Add a Mapping in the GUI
From the relevant panel, click Add Mapping (or the prompt that appears when the panel is empty). Provide a name, the rule sets the mapping should apply, optional allowlists, and the selection fields for the artifact type (registry / repository / tag for images; name / version for SBOMs). When more than one mapping exists, a Position field also appears so the new mapping can be placed at the right point in the evaluation order.
Reorder, Edit, or Delete a Mapping
Use the row actions on each mapping to edit, reorder, or delete it. Because order matters, the reorder action carries the most operational weight — moving a wildcard mapping above a specific one effectively disables the specific one.
Manage Mappings with AnchoreCTL
Mappings live inside the policy bundle JSON. There is no dedicated anchorectl mapping command — to change a policy’s mappings, retrieve the bundle, edit the mappings and sbom_mappings arrays, and submit the updated bundle through anchorectl policy update. The full CRUD workflow is documented under Manage Policies.

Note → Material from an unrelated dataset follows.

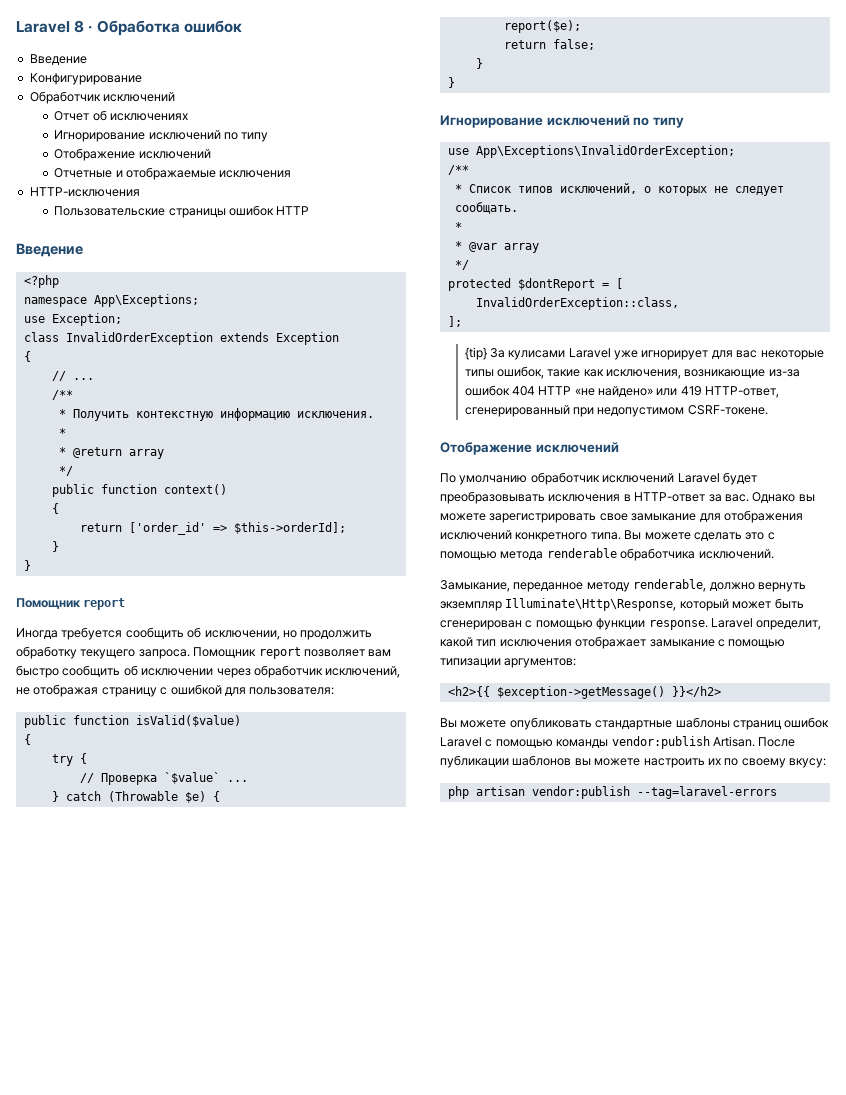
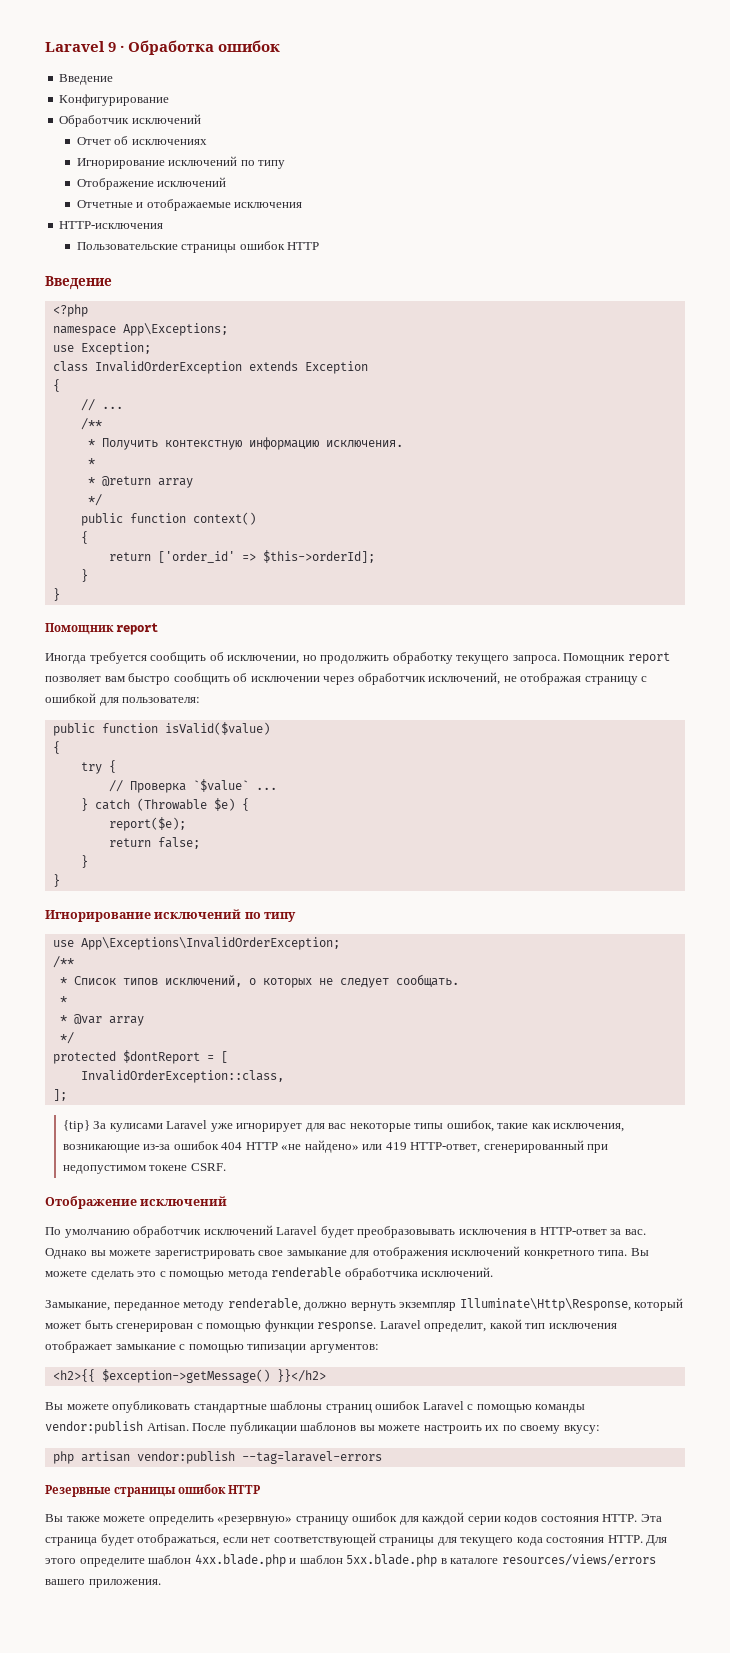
[16,20,85,33] Laravel 8 -> [45,41,117,52] Laravel 9
[687,405,768,415] CSRF-токене. -> [149,1163,226,1171] токене CSRF.
(777, 792) none -> [45,1484,261,1497] [45,1512,662,1525] [45,1533,668,1546] [45,1554,656,1567] [45,1579,161,1588] // Резервные страницы ошибок HTTP // Вы также можете определить «резервную» страницу ошибок для каждой серии кодов состояния HTTP. Эта страница будет отображаться, если нет соответствующей страницы для текущего кода состояния HTTP. Для этого определите шаблон 4xx.blade.php и шаблон 5xx.blade.php в каталоге resources/views/errors вашего приложения.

A minimal pair of bundle excerpts — one image mapping and one SBOM mapping, each terminated by a catch-all:
{
"mappings": [
{
"name": "internal-registry",
"registry": "registry.example.com",
"repository": "anchore/web*",
"image": { "type": "tag", "value": "*" },
"rule_set_ids": [ "strict-policy-image-rs" ],
"allowlist_ids": [ "prod-allowlist" ]
},
{
"name": "default",
"registry": "*",
"repository": "*",
"image": { "type": "tag", "value": "*" },
"rule_set_ids": [ "default-image-rs" ]
}
],
"sbom_mappings": [
{
"name": "default",
"sbom_name": "*",
"sbom_version": "*",
"rule_set_ids": [ "default-sbom-rs" ]
}
]
}
To apply the edit, submit the updated bundle:
anchorectl policy update --input ./strict-policy.json
Manage Mappings with the API
The mappings and sbom_mappings arrays are part of the Policy schema and are created and updated through the same POST /policies and PUT /policies/{policy_id} endpoints as the rest of the bundle. The full schema for each mapping type, including every selection field and allowed value, is in the API browser; search for the Policies tag.